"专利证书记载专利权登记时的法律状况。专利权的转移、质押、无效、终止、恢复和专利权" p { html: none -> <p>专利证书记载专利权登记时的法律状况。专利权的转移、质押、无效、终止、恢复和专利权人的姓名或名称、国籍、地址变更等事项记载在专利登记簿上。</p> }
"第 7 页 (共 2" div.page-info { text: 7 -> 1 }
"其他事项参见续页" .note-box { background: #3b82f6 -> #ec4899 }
- - - - -
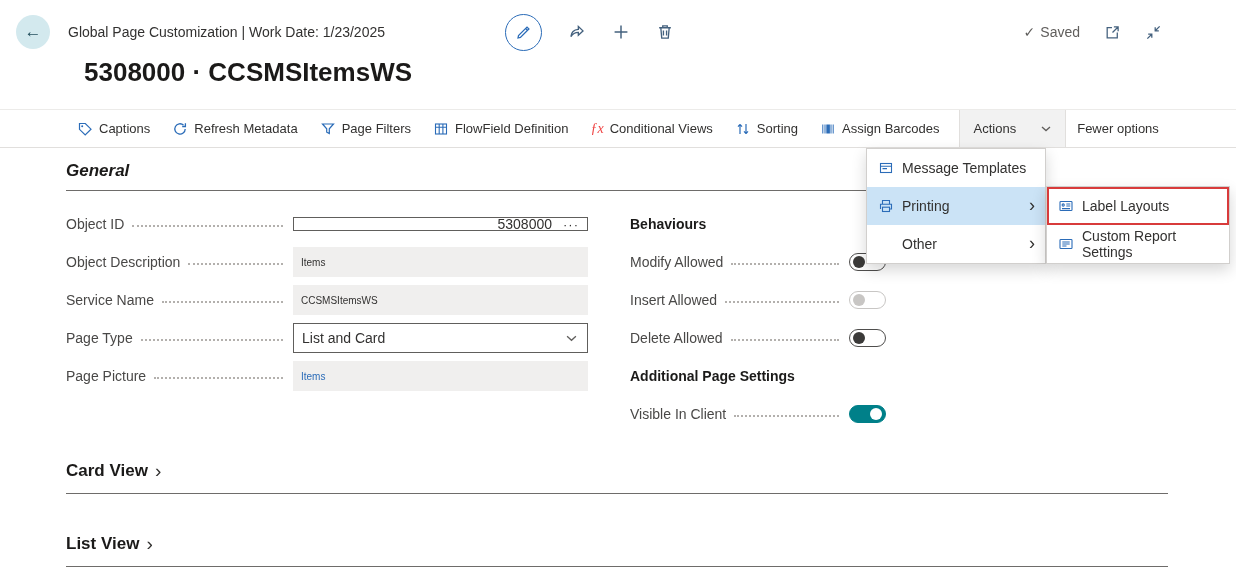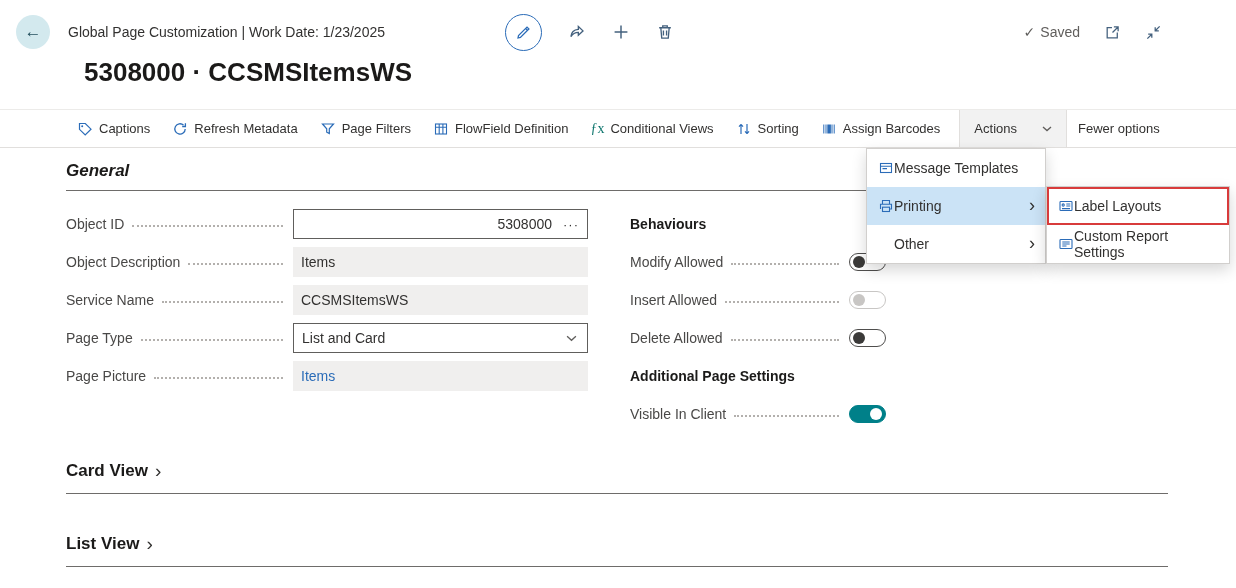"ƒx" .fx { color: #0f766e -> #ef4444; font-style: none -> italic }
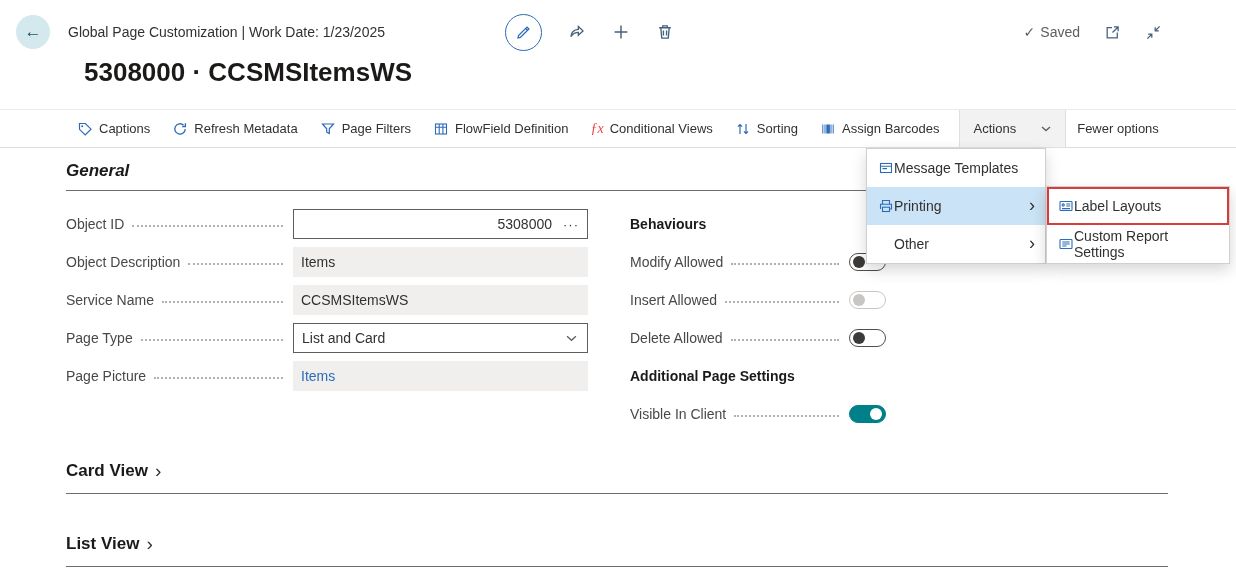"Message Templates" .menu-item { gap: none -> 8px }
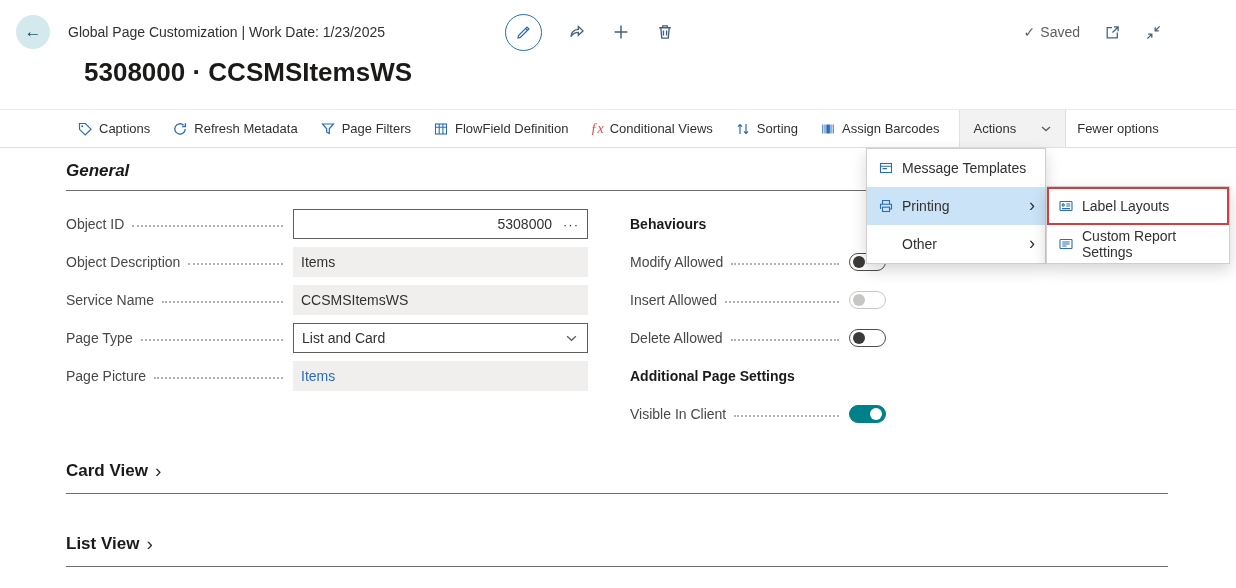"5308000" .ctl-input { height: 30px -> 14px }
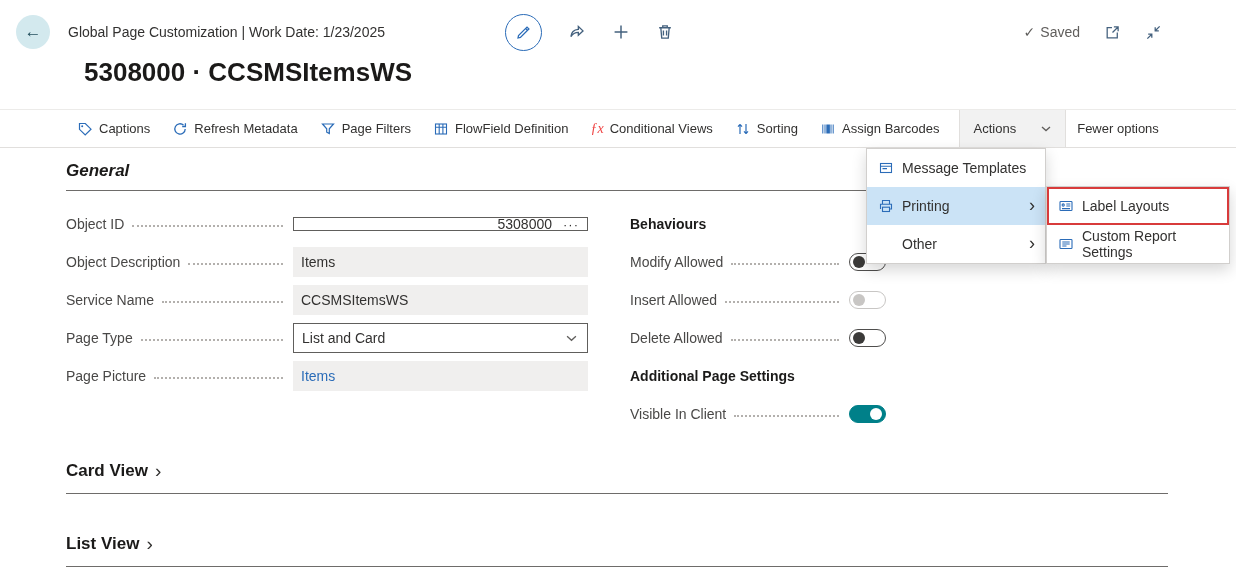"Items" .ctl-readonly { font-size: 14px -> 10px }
- - - - -
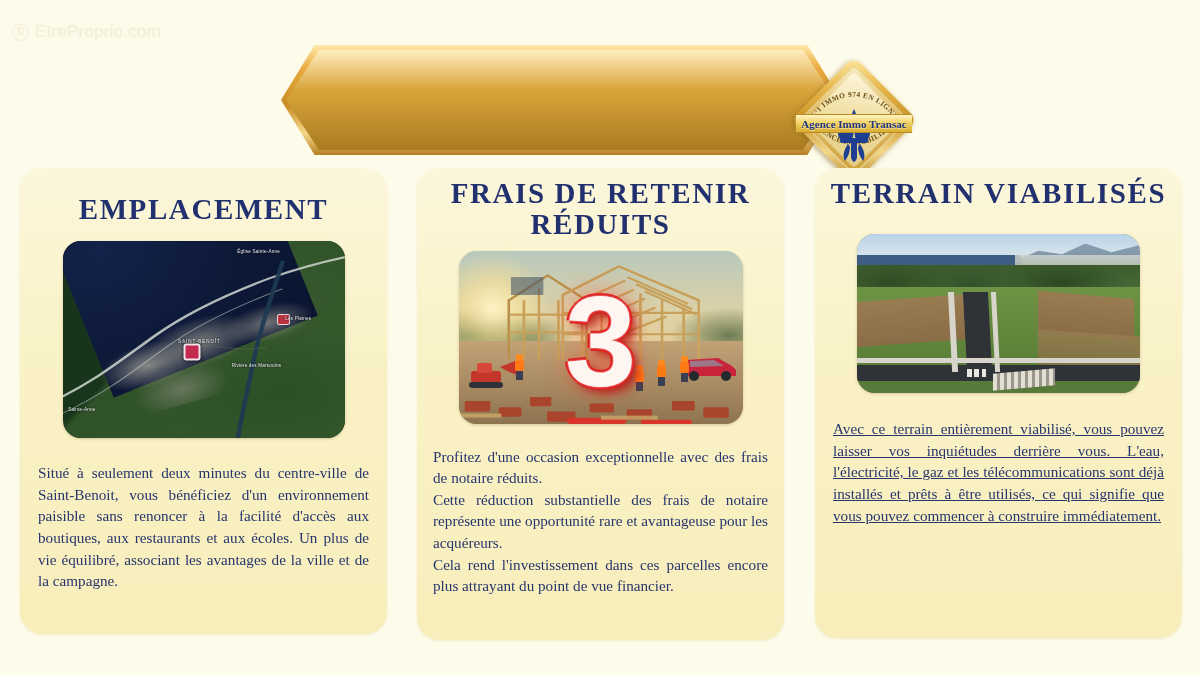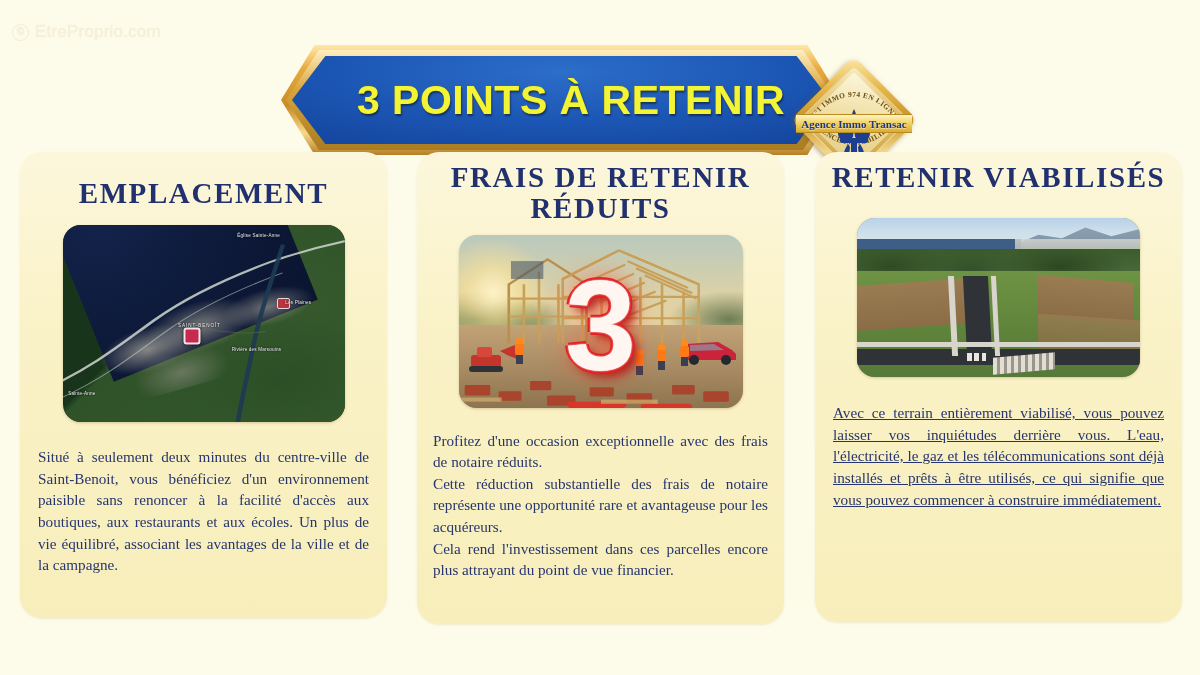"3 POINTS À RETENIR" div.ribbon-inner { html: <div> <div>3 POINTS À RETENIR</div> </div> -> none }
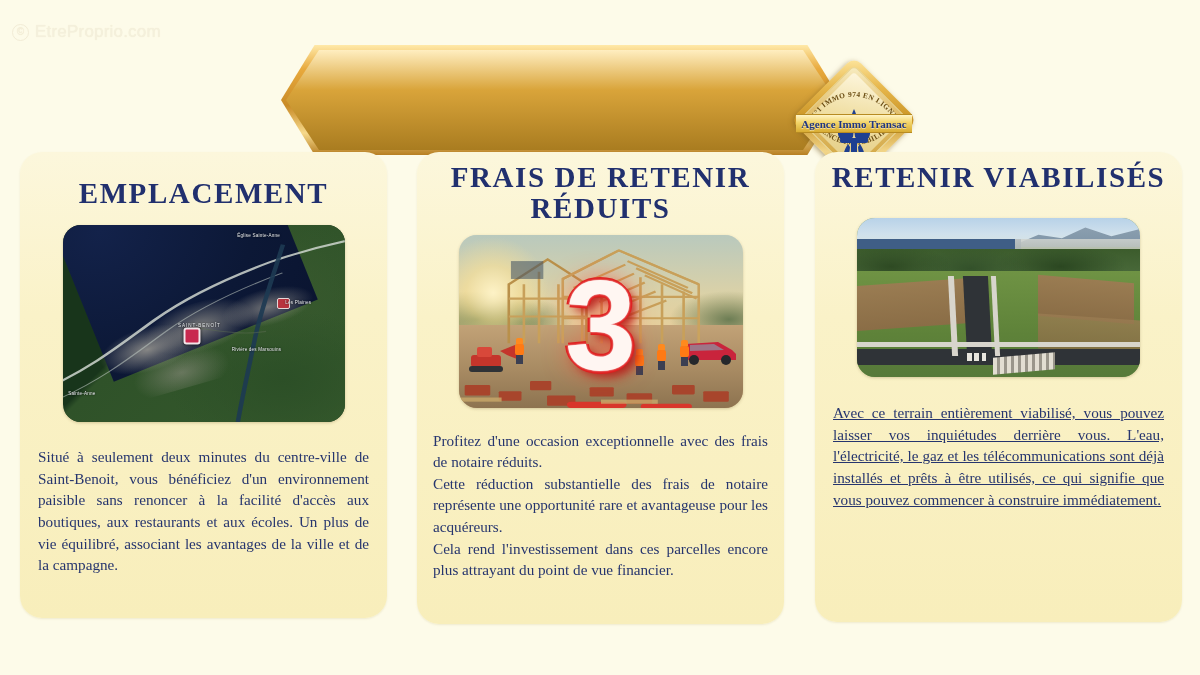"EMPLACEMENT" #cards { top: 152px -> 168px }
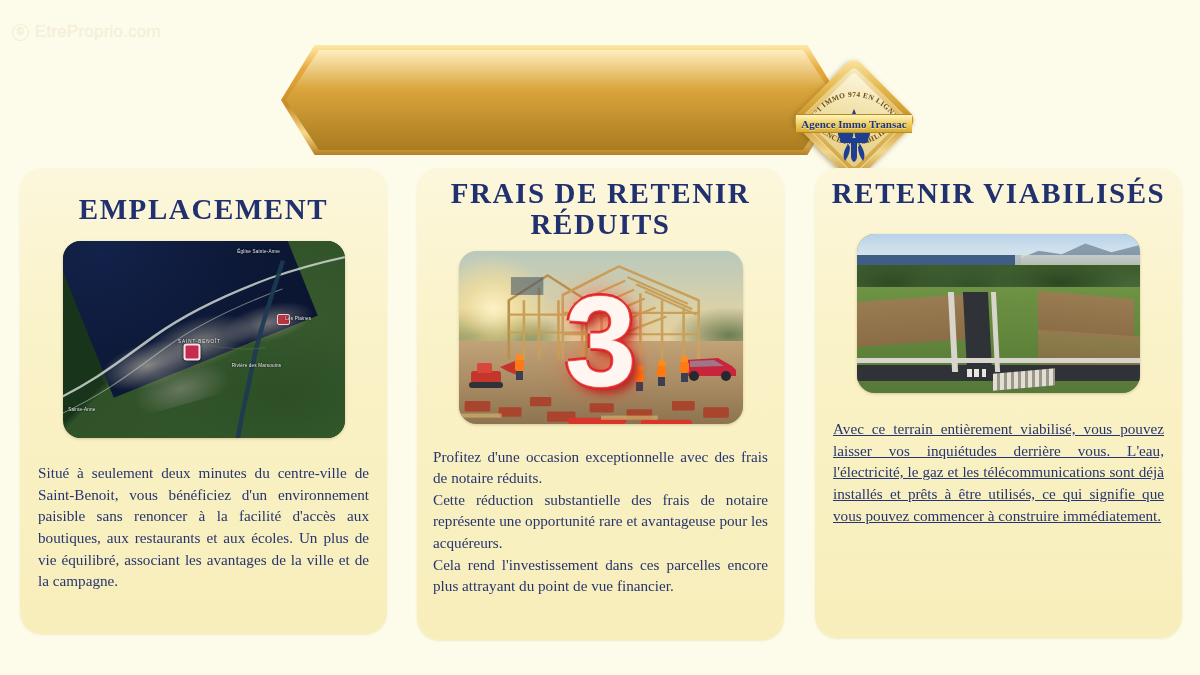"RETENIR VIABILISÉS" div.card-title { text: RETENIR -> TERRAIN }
- - - - -
_Exercise_
Above are the entries. Copy exactly the part that opens with the line containing "html: none ->" and closes with the line containing "background: #3b82f6 ->", and no more.

_Answer to this task_
"专利证书记载专利权登记时的法律状况。专利权的转移、质押、无效、终止、恢复和专利权" p { html: none -> <p>专利证书记载专利权登记时的法律状况。专利权的转移、质押、无效、终止、恢复和专利权人的姓名或名称、国籍、地址变更等事项记载在专利登记簿上。</p> }
"第 7 页 (共 2" div.page-info { text: 7 -> 1 }
"其他事项参见续页" .note-box { background: #3b82f6 -> #ec4899 }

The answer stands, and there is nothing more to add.